DATASET CONTENT section start

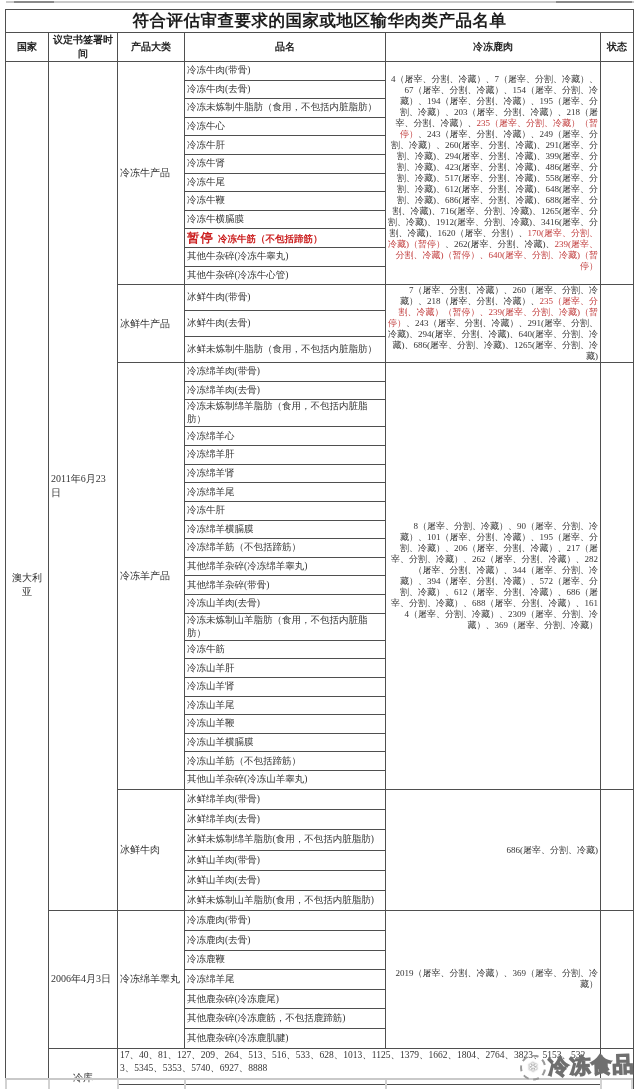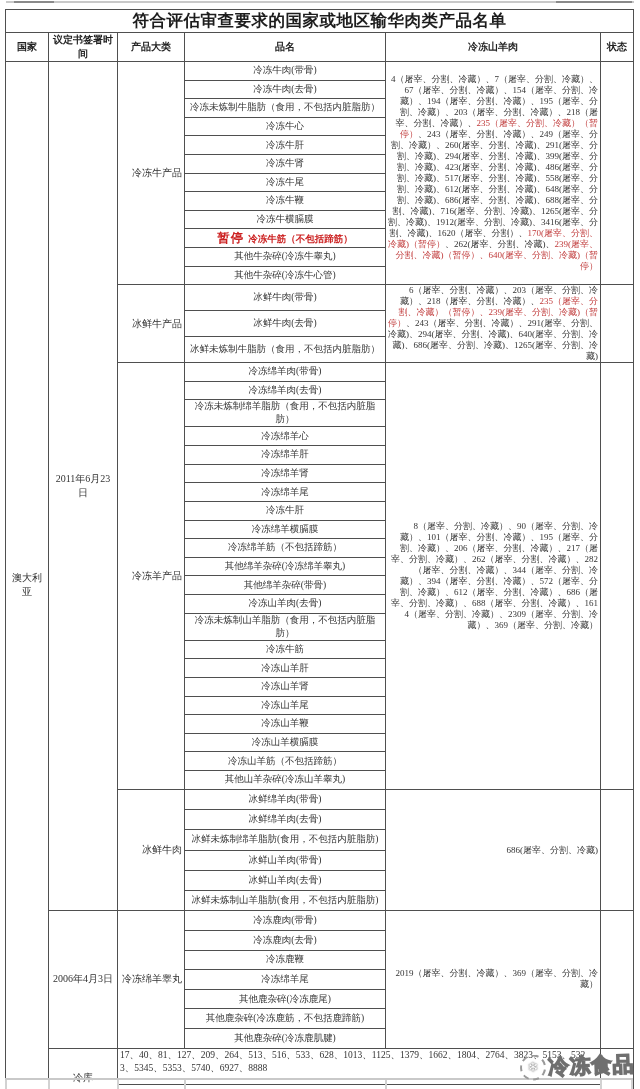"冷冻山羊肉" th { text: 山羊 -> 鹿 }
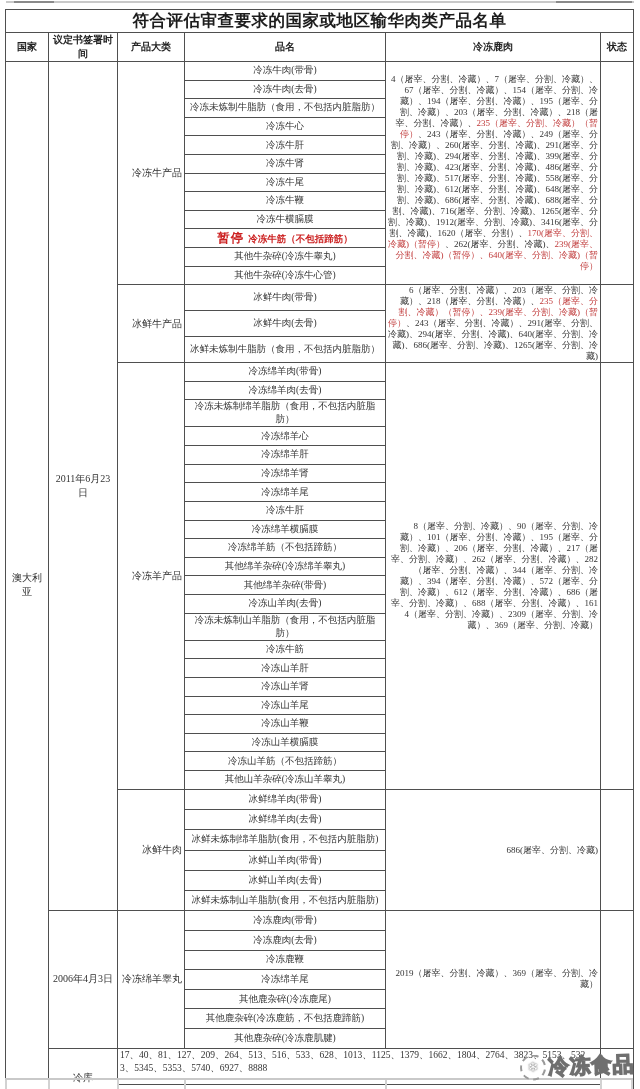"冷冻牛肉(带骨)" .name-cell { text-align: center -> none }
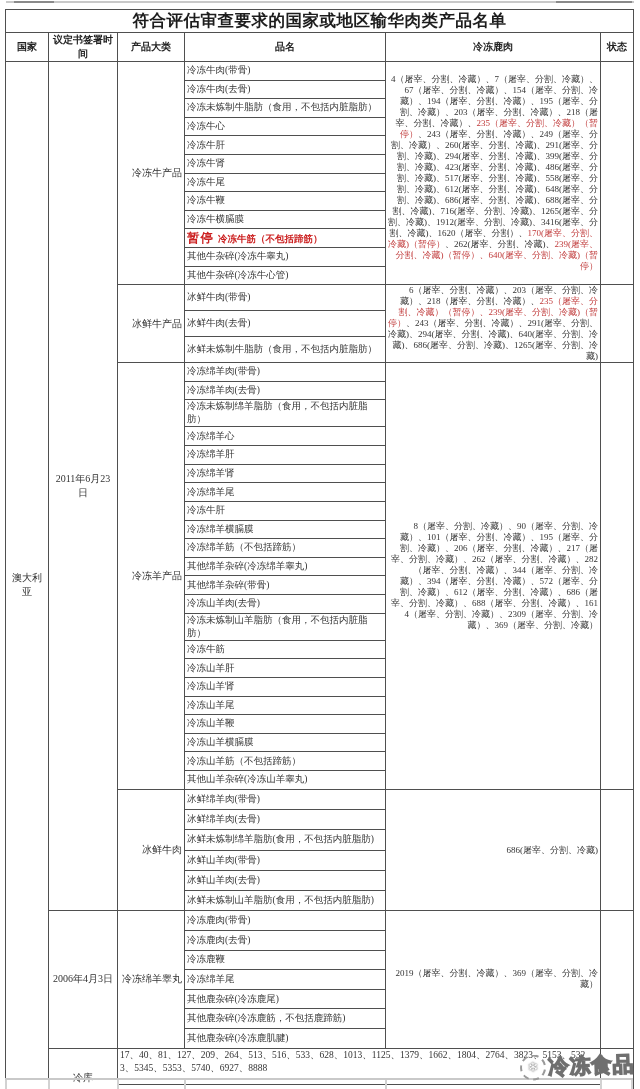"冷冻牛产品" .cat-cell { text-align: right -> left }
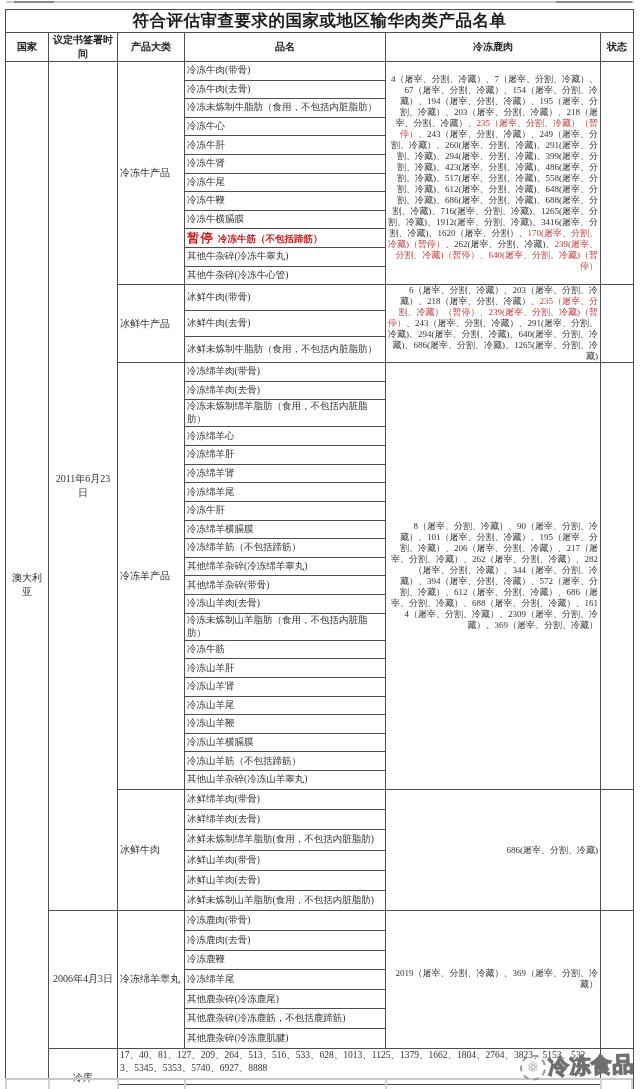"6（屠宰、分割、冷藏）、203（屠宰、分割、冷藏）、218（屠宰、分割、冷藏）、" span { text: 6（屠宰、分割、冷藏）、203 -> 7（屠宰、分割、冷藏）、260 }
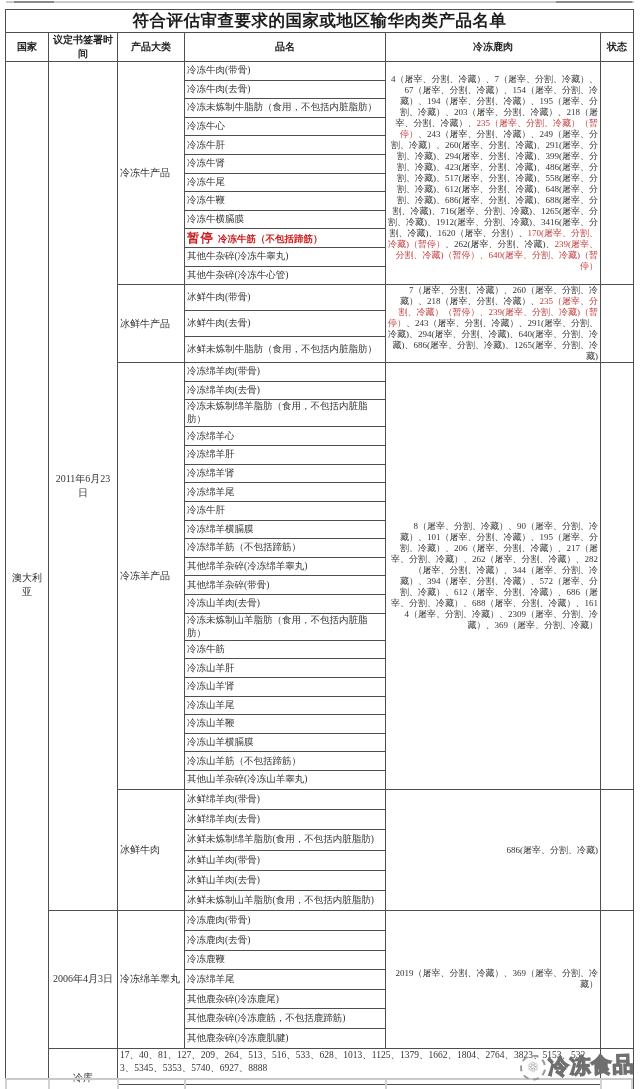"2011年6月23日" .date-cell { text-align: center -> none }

DATASET CONTENT section end

• _PROBLEM REQUIREMENTS_
Repeat word for word only the lines from the line holding "text-align: right ->" to the final line of the material, both included. Don't carry over any picture.

• _PROBLEM SOLUTION_
"冷冻牛产品" .cat-cell { text-align: right -> left }
"6（屠宰、分割、冷藏）、203（屠宰、分割、冷藏）、218（屠宰、分割、冷藏）、" span { text: 6（屠宰、分割、冷藏）、203 -> 7（屠宰、分割、冷藏）、260 }
"2011年6月23日" .date-cell { text-align: center -> none }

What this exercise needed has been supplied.